Однако после проведённых девятин, когда все разошлись и с Георгием Ивановичем остался только Курочицкий, он неожиданно возник на пороге.

Он сидел перед ними на кухне и совершенно неузнаваемый тонко выкрикивал, плача:

– …Нельзя, нельзя было эту дачу продавать! Нельзя! Проклята она, понимаете, проклята! В мае в ней умирает совершенно здоровый парень. Мы покупаем её. Эту дачу. Через месяц умирает моя жена. Там же, в доме! Вы покупаете – умирает ваш отец. Через неделю! Нельзя её было вам продавать! Я виноват во всем, я! Простите меня, простите!..

Мужчины напряжённо сидели, не знали, как успокоить его. Как остановить его захлебывающийся, тонкий голос. Георгий Иванович бормотал: «Успокойтесь, успокойтесь, Федор Ильич». Налил ему рюмку водки: «Выпейте, Федор Ильич, выпейте! Помяните!»

Старик машинально выпил. Но снова заплакал. Бобовое лицо его больно наморщивалось.

Долго молчали, когда старик ушёл.

– И всё-таки в его словах есть что-то, – сказал Курочицкий. – Иван Георгиевич-то был здоровым. Насколько мне известно.

– Да нет, Ваня. Прибаливал в последнее время. А что на даче – просто так сошлось. Совпадение. Могло бы случиться где угодно. Инфаркт.

– И всё же, Гора, избавься от этой дачи. Мой тебе совет.

Тараканьи заточенные усы Курочицкого подрагивали, взгляд блуждал.

Старик Мозговенко умер через несколько дней.
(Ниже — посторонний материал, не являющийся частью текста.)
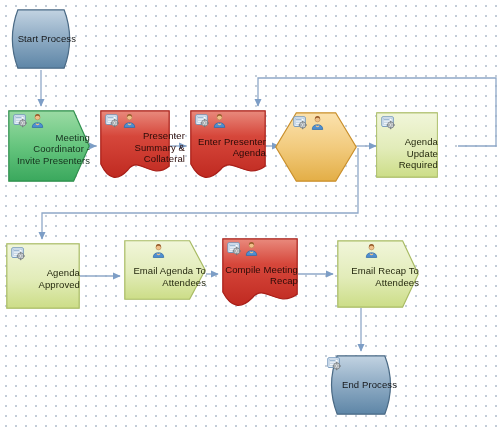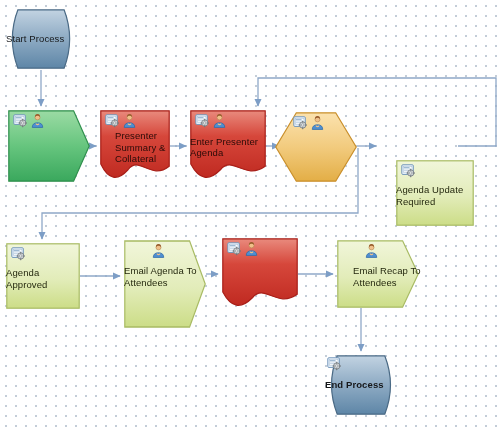--- a/index.html
+++ b/index.html
@@ -36,7 +36,7 @@
     position: absolute;
     left: 0;
     width: 100%;
-    text-align: left;
+    text-align: right;
     font-size: 9.5px;
     line-height: 11.5px;
     color: #1d1d1d;

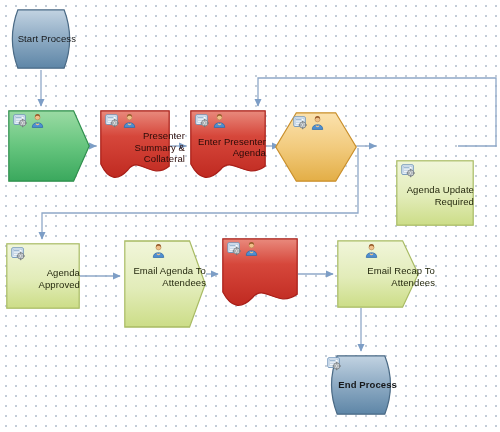--- a/index.html
+++ b/index.html
@@ -139,6 +139,9 @@
             <path d="M6.2 9.7 q1.8 1.9 3.6 0 l0 1.6 q-1.8 1.3 -3.6 0 z" fill="#f0c08a"></path>
           </svg>
         </div>
+        <div class="node-label" style="color: rgb(21, 48, 29); top: 21.63px;">Meeting
+Coordinator -
+Invite Presenters</div>
       </div>
       <div class="node" style="left: 100px; top: 110px; width: 70px; height: 72px;">
         <svg class="shape-svg" viewBox="0 0 70 72" preserveAspectRatio="none">

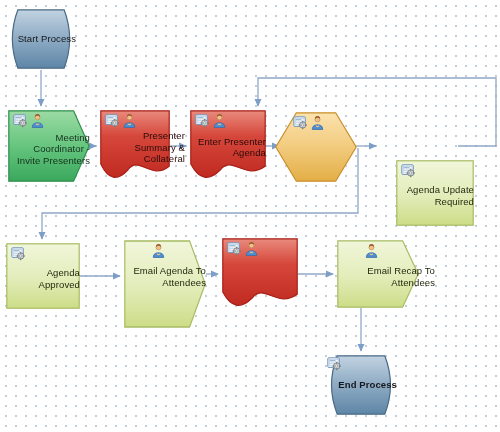--- a/index.html
+++ b/index.html
@@ -217,7 +217,7 @@
           </svg>
         </div>
       </div>
-      <div class="node" style="left: 396px; top: 112px; width: 78px; height: 66px; margin-top: 48px;">
+      <div class="node" style="left: 376px; top: 112px; width: 62px; height: 66px;">
         <svg class="shape-svg" viewBox="0 0 78 66" preserveAspectRatio="none">
           <rect x="0.8" y="0.8" width="76.4" height="64.4" fill="url(#g-pale)" stroke="#a8bb63" stroke-width="1.2"></rect>
         </svg>

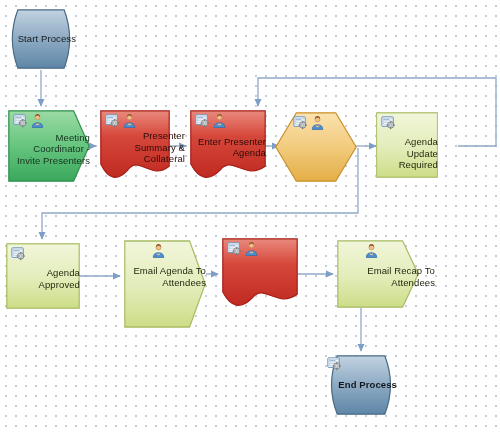--- a/index.html
+++ b/index.html
@@ -255,7 +255,7 @@
         <div class="node-label" style="color: rgb(37, 41, 15); top: 24.14px;">Agenda
 Approved</div>
       </div>
-      <div class="node" style="left: 124px; top: 240px; width: 82px; height: 88px;">
+      <div class="node" style="left: 124px; top: 240px; width: 82px; height: 60px;">
         <svg class="shape-svg" viewBox="0 0 82 68" preserveAspectRatio="none">
           <path d="M 0.8 0.8 L 65.6 0.8 L 81.2 34 L 65.6 67.2 L 0.8 67.2 Z" fill="url(#g-pale)" stroke="#a8bb63" stroke-width="1.2"></path>
         </svg>

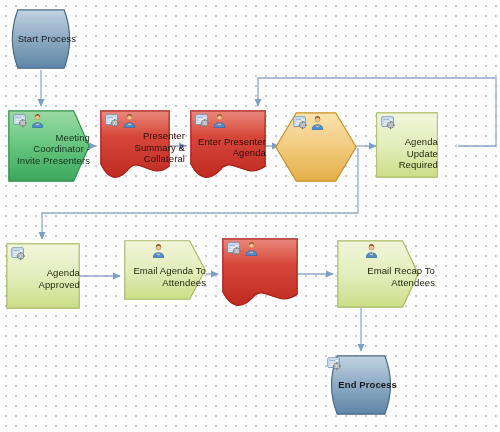--- a/index.html
+++ b/index.html
@@ -292,6 +292,8 @@
             <path d="M6.2 9.7 q1.8 1.9 3.6 0 l0 1.6 q-1.8 1.3 -3.6 0 z" fill="#f0c08a"></path>
           </svg>
         </div>
+        <div class="node-label" style="color: rgb(42, 11, 8); top: 25.94px;">Compile Meeting
+Recap</div>
       </div>
       <div class="node" style="left: 337px; top: 240px; width: 82px; height: 68px;">
         <svg class="shape-svg" viewBox="0 0 82 68" preserveAspectRatio="none">

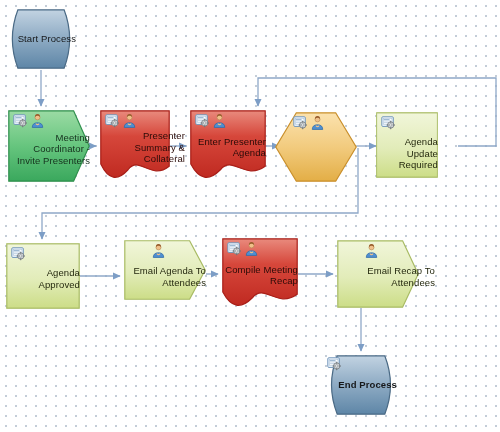--- a/index.html
+++ b/index.html
@@ -307,7 +307,7 @@
             <path d="M6.2 9.7 q1.8 1.9 3.6 0 l0 1.6 q-1.8 1.3 -3.6 0 z" fill="#f0c08a"></path>
           </svg>
         </div>
-        <div class="node-label" style="color: rgb(37, 41, 15); top: 25.22px; margin-left: 16px;">Email Recap To
+        <div class="node-label" style="color: rgb(37, 41, 15); top: 25.22px;">Email Recap To
 Attendees</div>
       </div>
       <div class="node" style="left: 325px; top: 355px; width: 72px; height: 60px; font-weight: bold;">

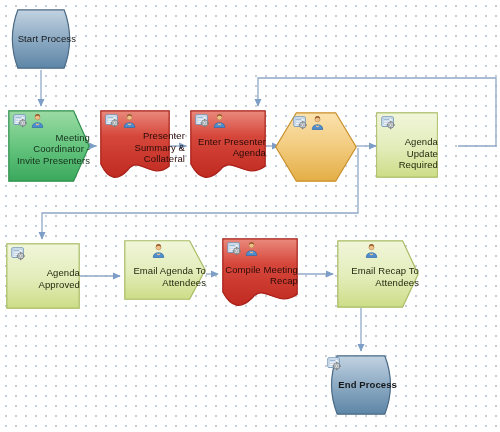--- a/index.html
+++ b/index.html
@@ -310,7 +310,7 @@
         <div class="node-label" style="color: rgb(37, 41, 15); top: 25.22px;">Email Recap To
 Attendees</div>
       </div>
-      <div class="node" style="left: 325px; top: 355px; width: 72px; height: 60px; font-weight: bold;">
+      <div class="node" style="left: 325px; top: 355px; width: 72px; height: 60px;">
         <svg class="shape-svg" viewBox="0 0 72 60" preserveAspectRatio="none">
           <path d="M 12.24 0.8 Q 0.8 30 12.24 59.2 L 59.76 59.2 Q 71.2 30 59.76 0.8 Z" fill="url(#g-blue)" stroke="#4a6a85" stroke-width="1.2"></path>
         </svg>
Когда вынесли из подъезда гроб, вдруг полетел отвесный дождь. Избиваемый хрустальными сосулинами открытый гроб спешно понесли, задвинули в автобус. В заднюю дверь. Люди разбегались, лезли в легковые машины. Мгновенно промокший, с обнажённой головой, Туголуков остался стоять у распахнутого подъезда. Колонна в пять-семь машин ползла вдоль дома, звездилась в дожде…

…Олимпиада позвала обедать.

Глядя, как вяло ворочает в тарелке ложкой супруг, спросила:

– Что-то ты печальный сегодня. А?

– Да так, вспомнилось, Липа. Давнее…

Георгий Иванович, как мог, рассказал о смерти отца, о купленной даче на Примыкане.

– И что же с дачей? – спросила практичная жена.

– Не знаю. Больше не ездил туда. Незачем было…

– Значит, попросту бросил!

Жена смотрела на освещённую из окна голову мужа как на чудо природы. Как на фиолетовый репей.

20. Гробы из ёлки

Февраль 93-го прошёл без метелей. Весь месяц стояли безветренные тихие дни. К обеду в небе засыпало седое солнце. В оснеженных деревьях кировского парка повисала белая туманящаяся тишина.

Георгий Иванович по-прежнему каждый день гулял в парке. Теперь по всегда прочищенной аллее. Ходить он стал гораздо лучше. Ногой почти не загребал, отталкивался ею как слегка сгибающейся упругой веткой. И «ластой» больше не хлопал себя по боку, пугая прохожих. Мог ею брать уже небольшие предметы. Разумеется – дома. Будильник, авторучку, стакан. В подхват вместе с левой рукой принимал от Олимпиады тарелки с супом. Мог самостоятельно поставить на газ кастрюлю с водой. Правда, неполную.